» **Work request**
Leaving out the images, return the data below exactly as it is written.

Dataset entries
'''

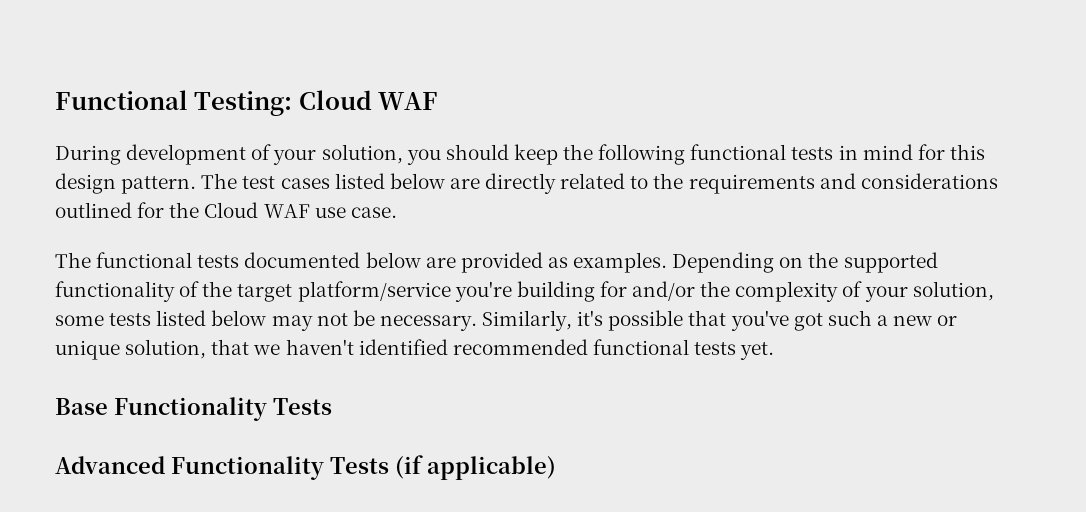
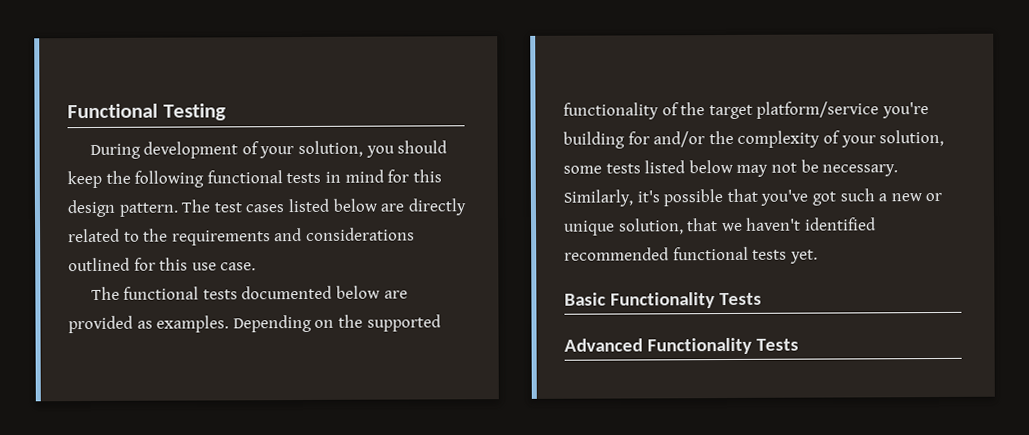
[194,90,439,116] Testing: Cloud WAF -> [162,103,226,121] Testing
[169,202,310,218] the Cloud WAF -> [159,257,189,271] this
[55,398,108,415] Base -> [564,292,606,306] Basic
[395,455,556,480] (if applicable) -> (800, 344) none

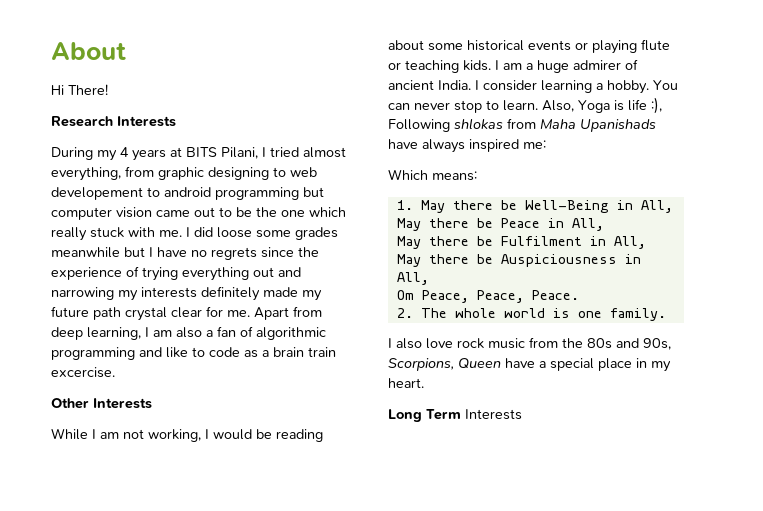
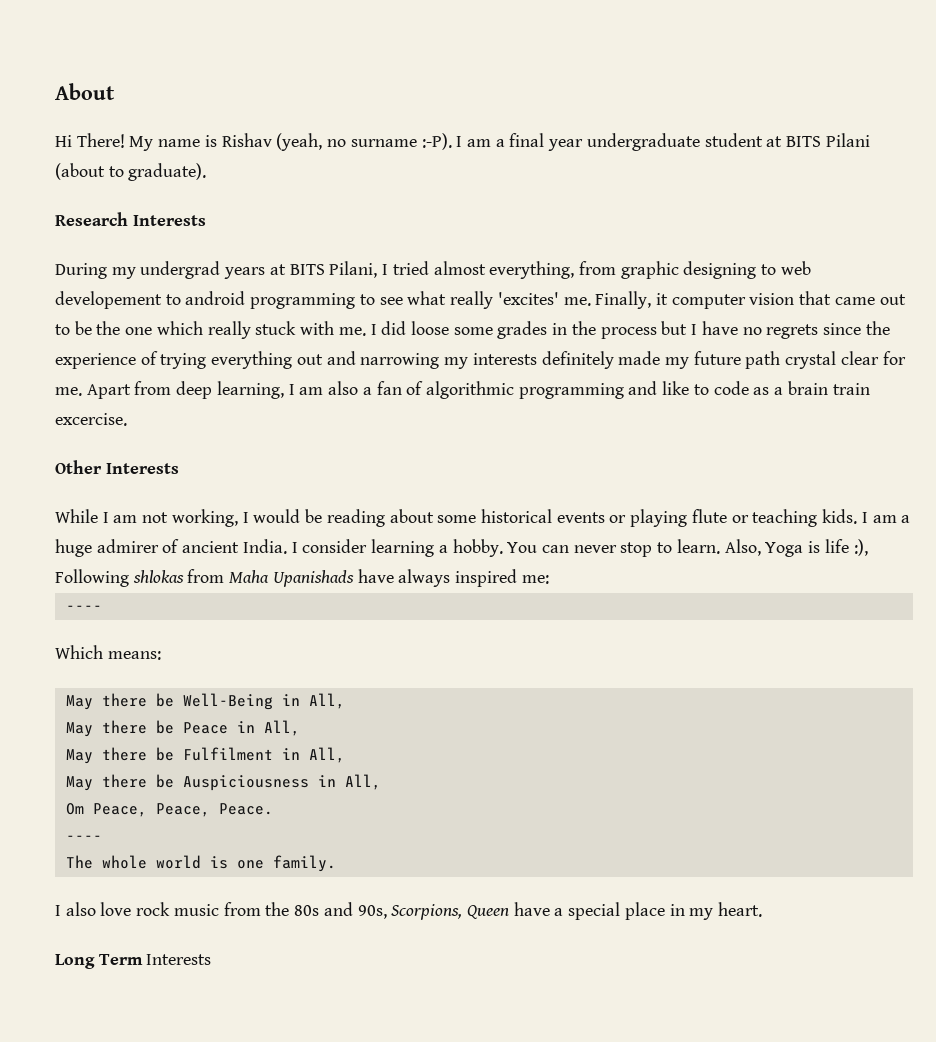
(108, 89) none -> [129,133,870,151] [55,163,207,181] My name is Rishav (yeah, no surname :-P). I am a final year undergraduate student at BITS Pilani (about to graduate).
[120,147,129,157] 4 -> [140,261,221,279] undergrad
[303,187,324,197] but -> [359,291,668,309] to see what really 'excites' me. Finally, it
(152, 212) none -> [799,291,832,305] that
[51,247,120,258] meanwhile -> [552,321,657,339] in the process
(546, 144) none -> [65,605,102,611] // ----
[396,200,413,210] 1. -> (161, 655) none
[396,308,413,318] 2. -> [65,835,102,841] ---- //

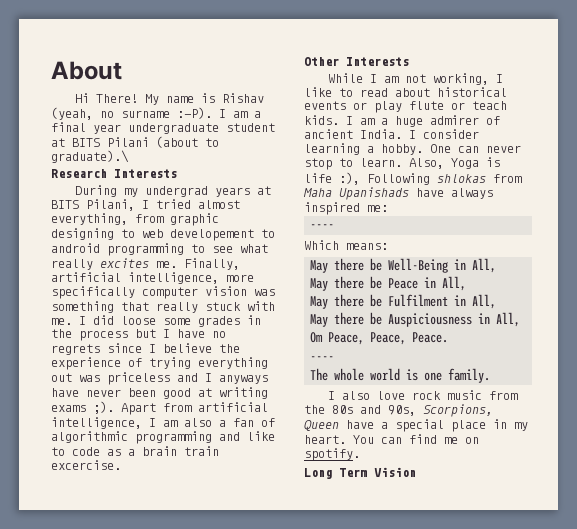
[128,163,207,181] graduate). -> [51,150,129,163] graduate).\
[497,292,559,305] 'excites' -> [100,258,149,268] excites
[655,291,906,309] [55,321,203,335] it computer vision that came out to be the one which -> [51,272,254,284] [51,286,275,299] [51,301,149,313] artificial intelligence, more specifically computer vision was something that
(861, 329) none -> [149,343,212,353] I believe
[326,351,906,369] [55,381,284,399] and narrowing my interests definitely made my future path crystal clear for me. Apart from deep learning, -> [79,372,268,385] [51,387,268,399] [51,401,268,415] [51,417,142,429] was priceless and I anyways have never been good at writing exams ;). Apart from artificial intelligence,
[253,509,477,527] would be reading about some -> [304,87,430,97] like to read about
[630,509,688,527] playing -> [374,101,402,113] play
[752,509,818,527] teaching -> [472,101,507,110] teach
[507,542,538,553] You -> [430,144,451,153] One
(763, 909) none -> [353,434,479,444] [304,448,360,461] You can find me on spotify.
[146,954,212,965] Interests -> [374,467,416,477] Vision

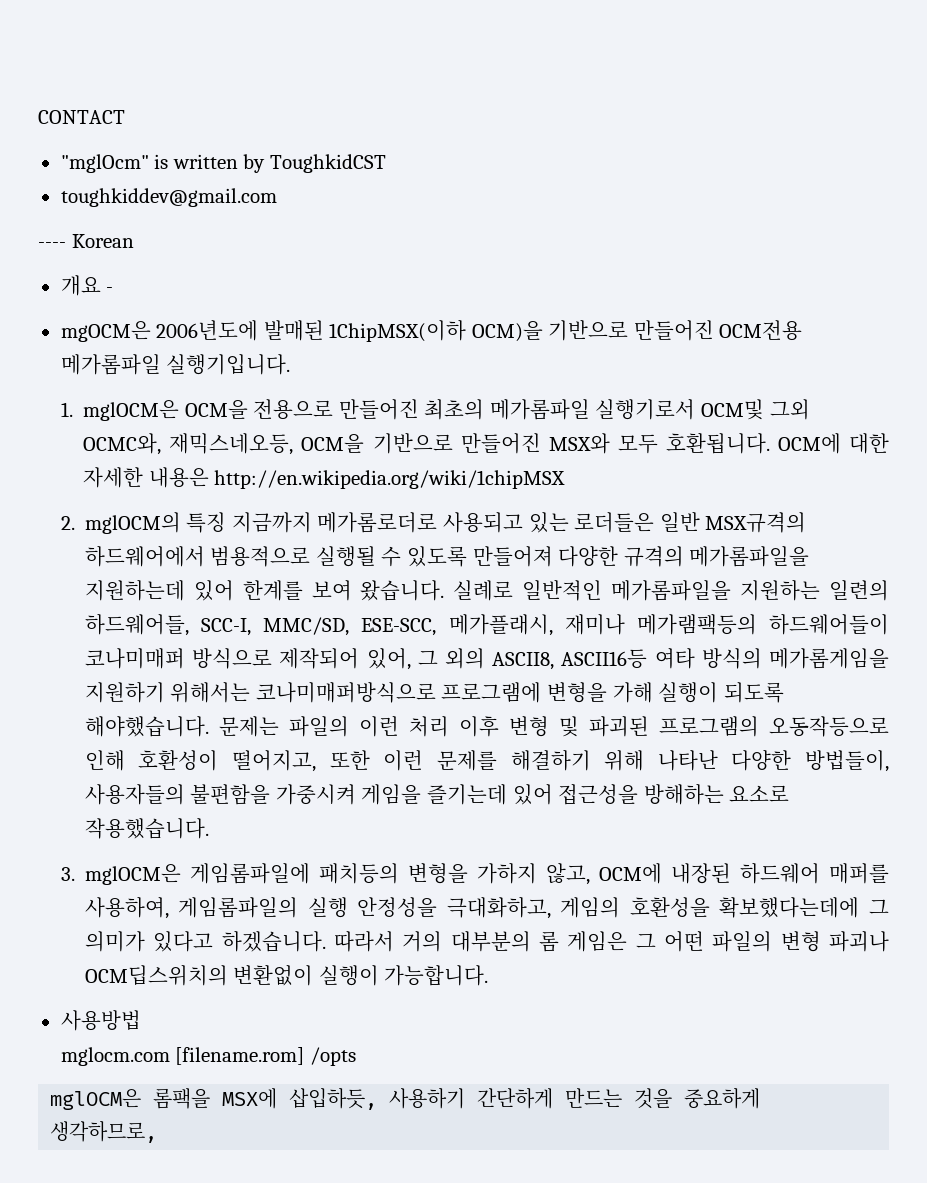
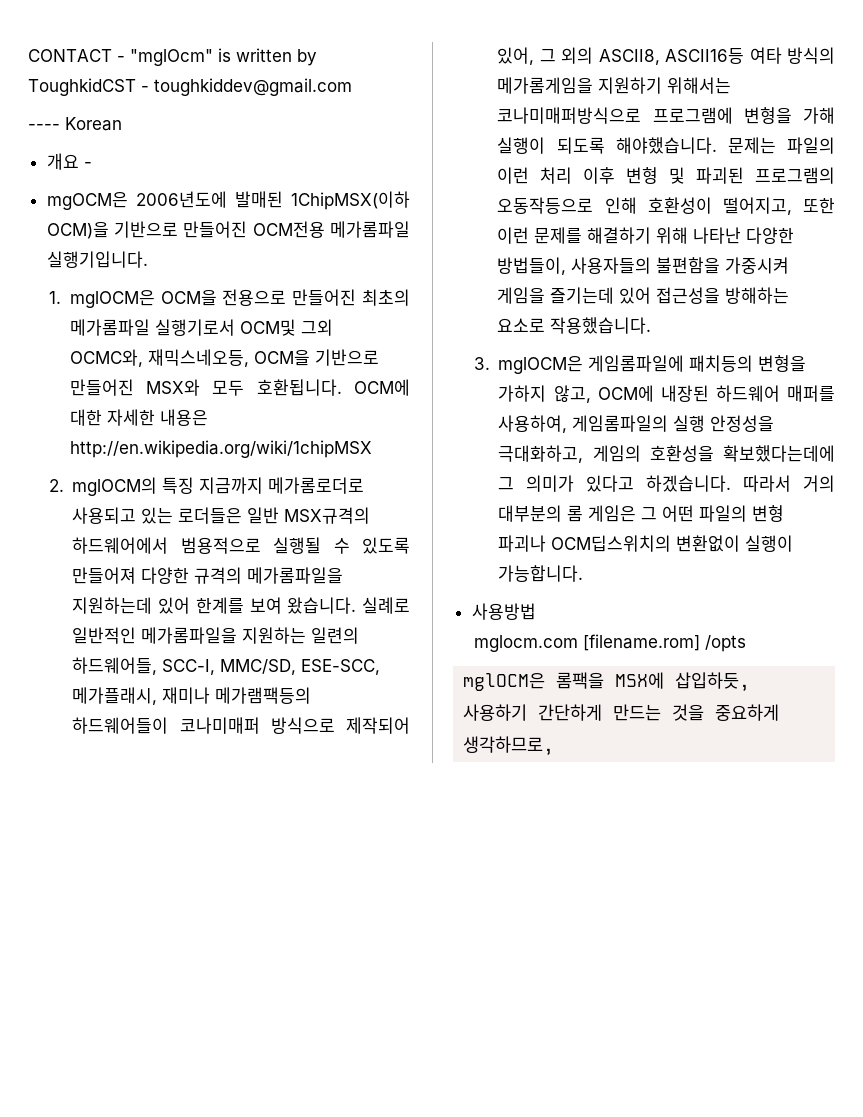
(125, 117) // -> [117,56,125,62] -
(386, 163) // -> [141,86,149,92] -

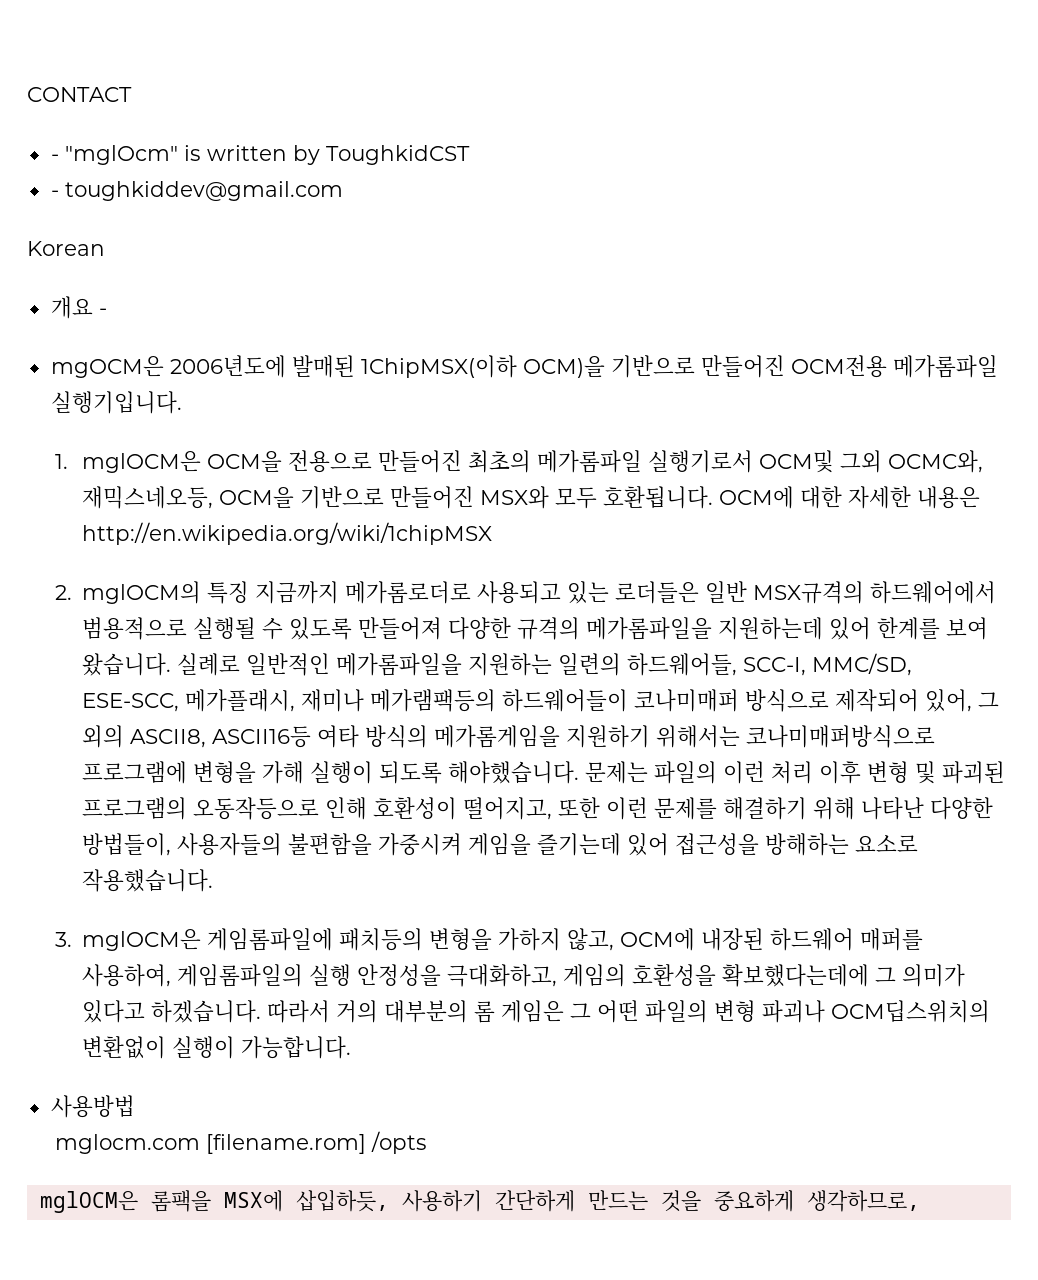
(112, 55) none -> (132, 94) //
(136, 87) none -> (470, 155) //
[28,124,60,130] ---- -> (343, 191) none

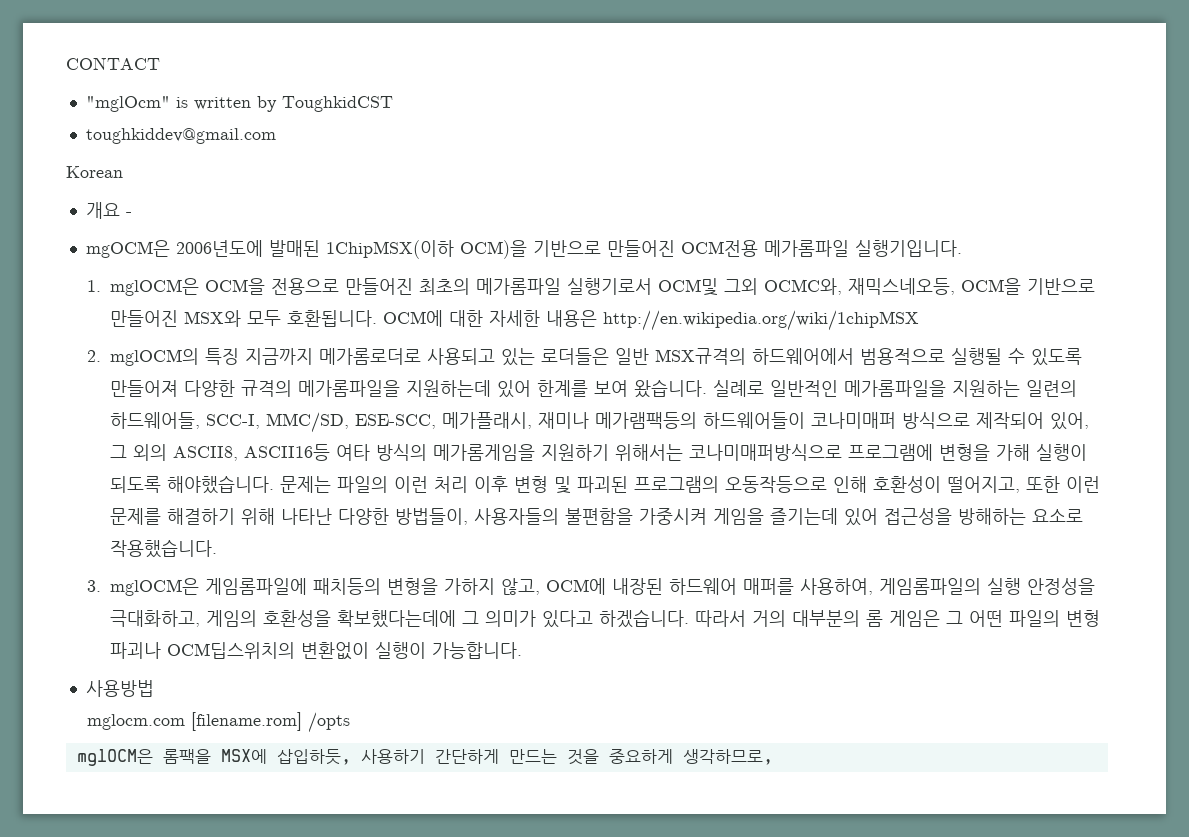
[50,154,59,161] - -> (160, 63) none
[50,190,59,197] - -> (393, 104) none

'''

» **Answer to this task**
[194,90,439,116] Testing: Cloud WAF -> [162,103,226,121] Testing
[169,202,310,218] the Cloud WAF -> [159,257,189,271] this
[55,398,108,415] Base -> [564,292,606,306] Basic
[395,455,556,480] (if applicable) -> (800, 344) none

(108, 89) none -> [129,133,870,151] [55,163,207,181] My name is Rishav (yeah, no surname :-P). I am a final year undergraduate student at BITS Pilani (about to graduate).
[120,147,129,157] 4 -> [140,261,221,279] undergrad
[303,187,324,197] but -> [359,291,668,309] to see what really 'excites' me. Finally, it
(152, 212) none -> [799,291,832,305] that
[51,247,120,258] meanwhile -> [552,321,657,339] in the process
(546, 144) none -> [65,605,102,611] // ----
[396,200,413,210] 1. -> (161, 655) none
[396,308,413,318] 2. -> [65,835,102,841] ---- //

[128,163,207,181] graduate). -> [51,150,129,163] graduate).\
[497,292,559,305] 'excites' -> [100,258,149,268] excites
[655,291,906,309] [55,321,203,335] it computer vision that came out to be the one which -> [51,272,254,284] [51,286,275,299] [51,301,149,313] artificial intelligence, more specifically computer vision was something that
(861, 329) none -> [149,343,212,353] I believe
[326,351,906,369] [55,381,284,399] and narrowing my interests definitely made my future path crystal clear for me. Apart from deep learning, -> [79,372,268,385] [51,387,268,399] [51,401,268,415] [51,417,142,429] was priceless and I anyways have never been good at writing exams ;). Apart from artificial intelligence,
[253,509,477,527] would be reading about some -> [304,87,430,97] like to read about
[630,509,688,527] playing -> [374,101,402,113] play
[752,509,818,527] teaching -> [472,101,507,110] teach
[507,542,538,553] You -> [430,144,451,153] One
(763, 909) none -> [353,434,479,444] [304,448,360,461] You can find me on spotify.
[146,954,212,965] Interests -> [374,467,416,477] Vision

(125, 117) // -> [117,56,125,62] -
(386, 163) // -> [141,86,149,92] -

(112, 55) none -> (132, 94) //
(136, 87) none -> (470, 155) //
[28,124,60,130] ---- -> (343, 191) none

[50,154,59,161] - -> (160, 63) none
[50,190,59,197] - -> (393, 104) none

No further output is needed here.